Data items
--- START ---
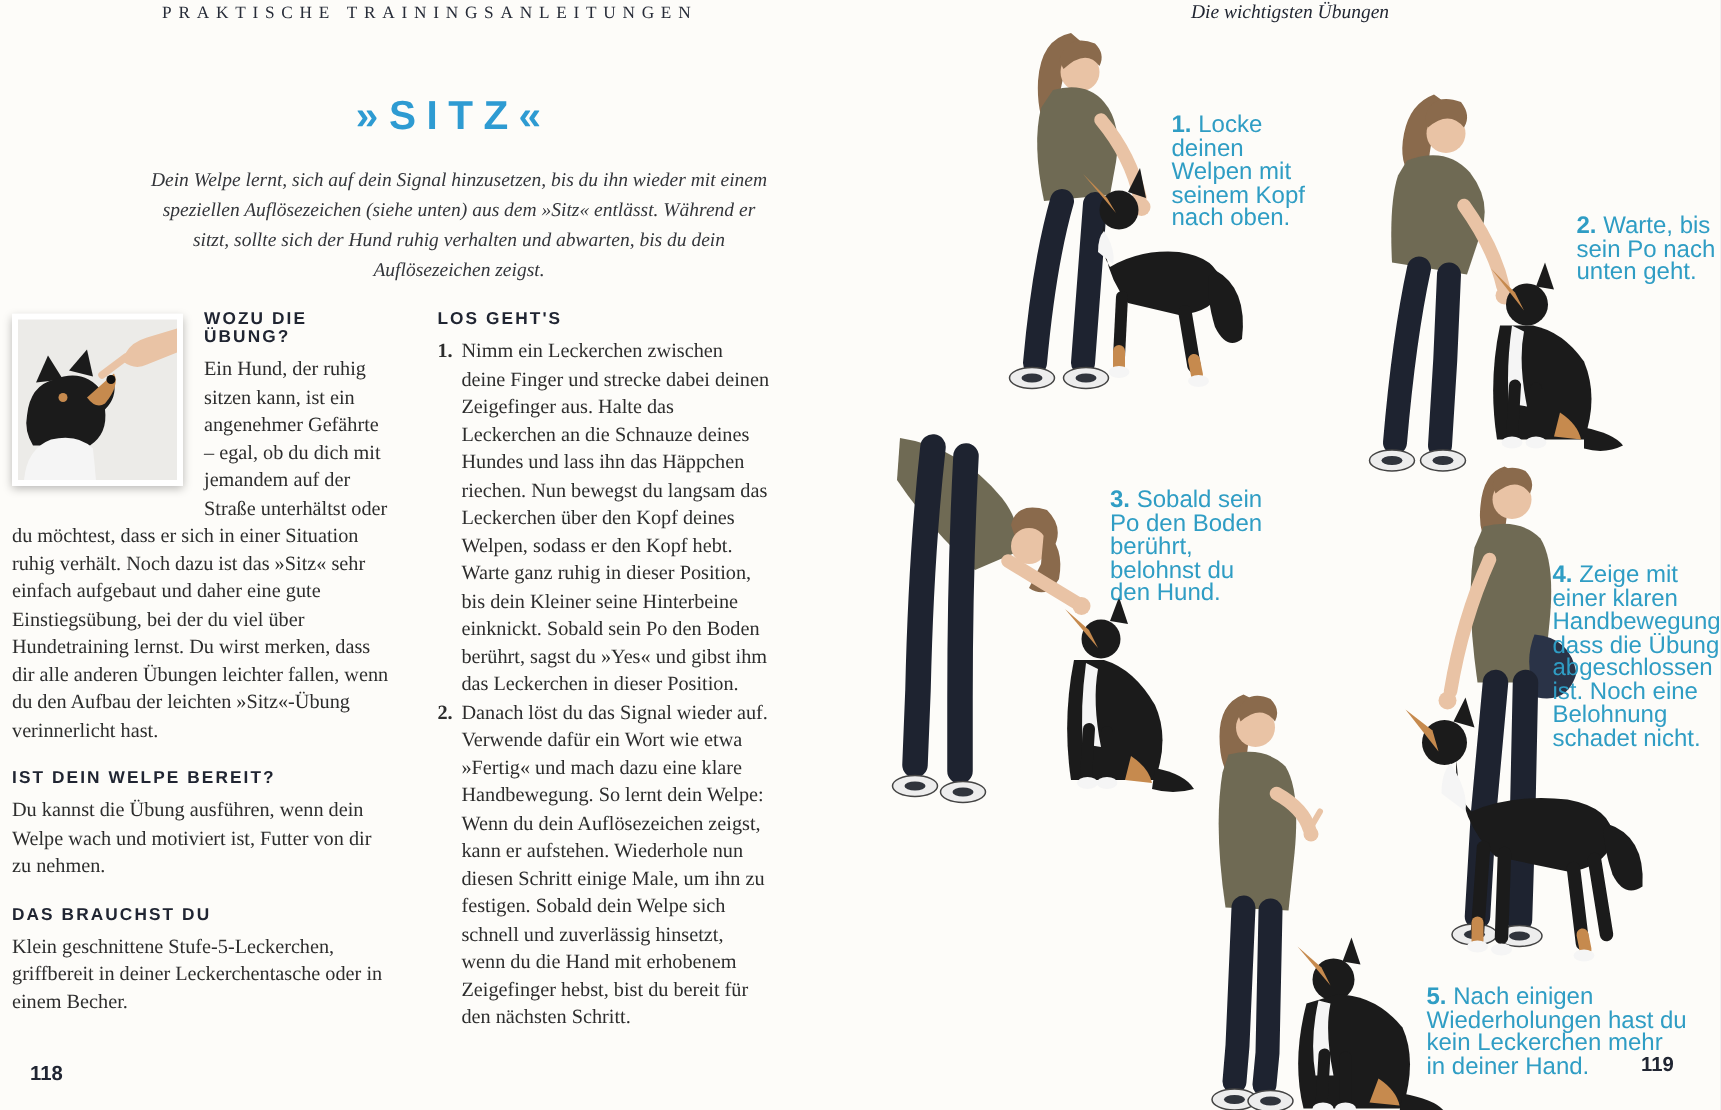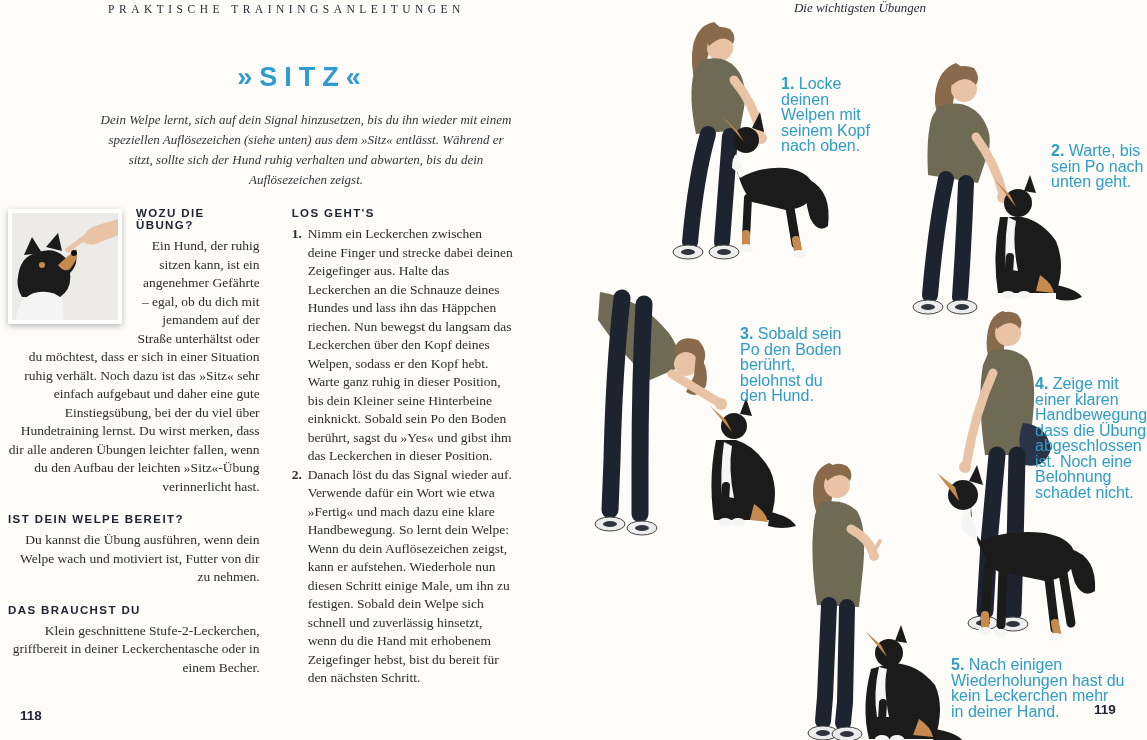--- a/index.html
+++ b/index.html
@@ -19,7 +19,7 @@
   h3.sec{font-family:"Liberation Sans",sans-serif;font-size:11.5px;font-weight:bold;
          letter-spacing:1.4px;color:var(--ink,#202532);margin:0 0 6px 0;}
   .col1 h3.mt, .col2 h3.mt{margin-top:17px;}
-  p.body{margin:0;font-size:13.5px;line-height:18.5px;text-align:right;}
+  p.body{margin:0;font-size:13.5px;line-height:18.5px;text-align:left;}
   .thumb{float:left;width:106px;height:107px;background:#ECEBE8;border:4px solid #ffffff;
          box-shadow:0 2px 6px rgba(0,0,0,.28);margin:2px 14px 24px 0;}
   .steps{margin:0;padding:0;list-style:none;font-size:13.5px;line-height:18.5px;}

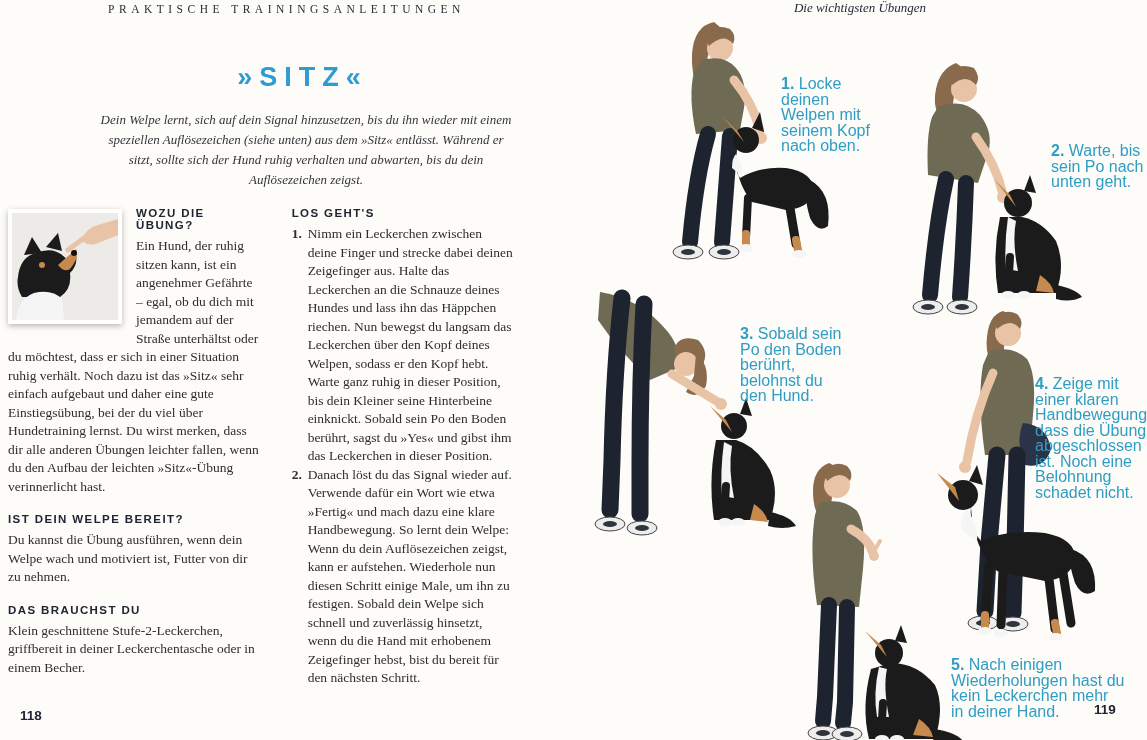--- a/index.html
+++ b/index.html
@@ -85,7 +85,7 @@
       <h3 class="sec mt">IST DEIN WELPE BEREIT?</h3>
       <p class="body">Du kannst die Übung ausführen, wenn dein Welpe wach und motiviert ist, Futter von dir zu nehmen.</p>
       <h3 class="sec mt">DAS BRAUCHST DU</h3>
-      <p class="body">Klein geschnittene Stufe-2-Leckerchen, griffbereit in deiner Leckerchentasche oder in einem Becher.</p>
+      <p class="body">Klein geschnittene Stufe-5-Leckerchen, griffbereit in deiner Leckerchentasche oder in einem Becher.</p>
     </div>
     <div class="col2">
       <h3 class="sec">LOS GEHT'S</h3>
--- END ---
Problem requirements -
Filter the records above and copy every line that contains the word "Leckerchentasche".

Solution -
-      <p class="body">Klein geschnittene Stufe-2-Leckerchen, griffbereit in deiner Leckerchentasche oder in einem Becher.</p>
+      <p class="body">Klein geschnittene Stufe-5-Leckerchen, griffbereit in deiner Leckerchentasche oder in einem Becher.</p>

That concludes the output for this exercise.